Reform benötigt viel Zeit
Nicht nur unserer älteren Generation bedarf es an Wissen und Kenntnissen, die digitale Technik für das virtuelle „Meeting“ mit dem Hausarzt ohne Probleme nutzen zu können. Wir müssen alle Patienten mitnehmen – und gegebenenfalls mit Schulungsangeboten oder einfach zu erlernenden Computeranwendungen dafür Sorge tragen, dass jedem Menschen im Land der Zugang zum Gesundheitssystem bleibt. Dafür braucht es Zeit, die wir eigentlich nicht haben. Aber der Vorwurf, man habe zu spät mit dem Umdenken begonnen, um das Gesundheitswesen tatsächlich zukunftsfähig zu machen, nutzt uns heute auch nichts mehr. Daher plädiere ich für Transparenz und ein breites Einbeziehen all jener, die die medizinische Versorgung von morgen mitgestalten wollen.
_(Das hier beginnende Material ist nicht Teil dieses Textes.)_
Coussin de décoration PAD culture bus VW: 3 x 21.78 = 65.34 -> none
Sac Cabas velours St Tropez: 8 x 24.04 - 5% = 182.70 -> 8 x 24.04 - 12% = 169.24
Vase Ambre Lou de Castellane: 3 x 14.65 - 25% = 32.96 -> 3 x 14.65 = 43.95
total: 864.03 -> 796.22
Ein Einblick in das, was im hiesigen Landkreis nun ausprobiert wird, sollte den Bürgern offenstehen. Und die Ergebnisse müssen dringend einer kritischen Bewertung unterzogen werden. Denn nur im Falle einer qualitativ überprüften und für den Normalverbraucher gangbaren Lösung wird die möglicherweise unpersönliche, aber unter dem Angesicht des „Demografischen Wandels“ notwendige Alternative der Telemedizin Eingang in das Leben der Patienten finden.